Search code examples
google-cloud-datalab

Google datalab errors install Nvidia driver and starting docker container


I'm following https://cloud.google.com/datalab/docs/quickstart (datalab beta create-gpu [datalab-instance-name]). The instance gets created, but the docker container fails to start:

$docker ps -a:

CONTAINER ID IMAGE COMMAND CREATED STATUS PORTS NAMES e44d71c07f6e gcr.io/cos-cloud/cos-gpu-installer:latest "/bin/sh -c /entry..." 13 minutes ago Exited (2) 12 minutes ago awesome_brattain 56e54c3d3f6d gcr.io/cos-cloud/cos-gpu-installer:latest "/bin/sh -c /entry..." 14 minutes ago Exited (2) 13 minutes ago naughty_montalcini

Hard to read, but they are all STATUS=Exited

The first bad thing I can see:

$ sudo journalctl --since yesterday -fu docker.service has a strange error: Apr 22 20:53:30 seth2 dockerd[668]: time="2018-04-22T20:53:30.717669594Z" level=error msg="containerd: start container" error="oci runtime error: container_linux.go:247: starting container process caused \"chdir to cwd (\\\"/content/datalab/notebooks\\\") set in config.json failed: no such file or directory\"\n" id=4795b951f1dbae3a23dae67c2d5aaa7a8bc61e1f4fd6ec58814d241da75b245f

And surely, there is no /content directory. gcloud lists the disk as READY.

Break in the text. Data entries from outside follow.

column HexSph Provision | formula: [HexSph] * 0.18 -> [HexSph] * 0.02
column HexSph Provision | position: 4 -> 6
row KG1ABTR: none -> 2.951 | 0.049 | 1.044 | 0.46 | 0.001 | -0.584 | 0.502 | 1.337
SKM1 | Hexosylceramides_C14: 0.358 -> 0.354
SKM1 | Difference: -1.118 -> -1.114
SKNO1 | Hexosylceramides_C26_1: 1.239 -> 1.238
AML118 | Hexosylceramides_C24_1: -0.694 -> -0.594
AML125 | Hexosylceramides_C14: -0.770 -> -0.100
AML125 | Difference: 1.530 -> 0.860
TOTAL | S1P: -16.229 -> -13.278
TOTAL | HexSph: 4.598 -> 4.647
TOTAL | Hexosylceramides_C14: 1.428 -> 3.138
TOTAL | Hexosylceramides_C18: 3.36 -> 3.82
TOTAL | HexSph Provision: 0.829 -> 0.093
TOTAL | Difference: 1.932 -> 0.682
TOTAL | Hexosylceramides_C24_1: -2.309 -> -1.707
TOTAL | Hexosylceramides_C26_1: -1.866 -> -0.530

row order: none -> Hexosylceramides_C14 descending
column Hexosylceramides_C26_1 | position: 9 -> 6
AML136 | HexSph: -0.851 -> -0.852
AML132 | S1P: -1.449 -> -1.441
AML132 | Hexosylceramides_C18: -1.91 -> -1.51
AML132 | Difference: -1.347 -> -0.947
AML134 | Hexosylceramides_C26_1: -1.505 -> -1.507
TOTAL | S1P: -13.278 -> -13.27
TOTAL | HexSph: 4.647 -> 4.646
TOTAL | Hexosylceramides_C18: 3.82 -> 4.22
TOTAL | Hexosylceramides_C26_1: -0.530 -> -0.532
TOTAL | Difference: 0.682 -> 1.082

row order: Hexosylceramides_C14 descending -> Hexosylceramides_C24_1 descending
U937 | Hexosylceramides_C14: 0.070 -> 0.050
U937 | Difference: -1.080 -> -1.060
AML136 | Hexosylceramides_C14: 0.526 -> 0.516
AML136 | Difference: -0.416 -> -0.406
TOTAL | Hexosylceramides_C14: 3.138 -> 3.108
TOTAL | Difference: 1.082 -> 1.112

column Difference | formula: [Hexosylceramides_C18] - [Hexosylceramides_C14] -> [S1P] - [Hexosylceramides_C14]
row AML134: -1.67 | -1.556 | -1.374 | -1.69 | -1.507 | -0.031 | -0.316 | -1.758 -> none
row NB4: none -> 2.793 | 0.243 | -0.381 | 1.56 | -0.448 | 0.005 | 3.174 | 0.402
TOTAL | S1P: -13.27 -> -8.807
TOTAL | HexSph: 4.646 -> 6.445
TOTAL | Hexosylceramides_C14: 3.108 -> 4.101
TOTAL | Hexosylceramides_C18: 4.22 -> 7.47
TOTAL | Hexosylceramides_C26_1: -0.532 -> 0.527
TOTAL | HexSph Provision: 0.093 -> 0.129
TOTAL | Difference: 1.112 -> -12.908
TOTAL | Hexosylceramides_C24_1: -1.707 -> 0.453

The second bad thing I can see:

$ docker logs e44d71c07f6e looks fine until the end:

[INFO 2018-04-22 20:56:33 UTC] Running Nvidia installer /usr/local/nvidia / NVIDIA-Linux-x86_64-384.81.run: 1: NVIDIA-Linux-x86_64-384.81.run: Syntax error: redirection unexpected s

I'm pretty much ready to call this beta functionality a dumpster fire, at least for someone with my novicity with respect to GCP, and try another provider.

Anyone have any ideas I might try though? Thank you so much in advance.


Solution

  • Sorry you hit this.

    This is a new bug for which we have a fix, but that fix has not yet been released (our release process takes at least a week).

    The issue was a recent change to the Container Optimized OS tooling that broke support for older Nvidia drivers.

    The fix is to update the driver version used by Datalab instances.

    Until the fix makes it out into a release, you can work around the issue by downloading the source code for the tool and run that version instead of the released version.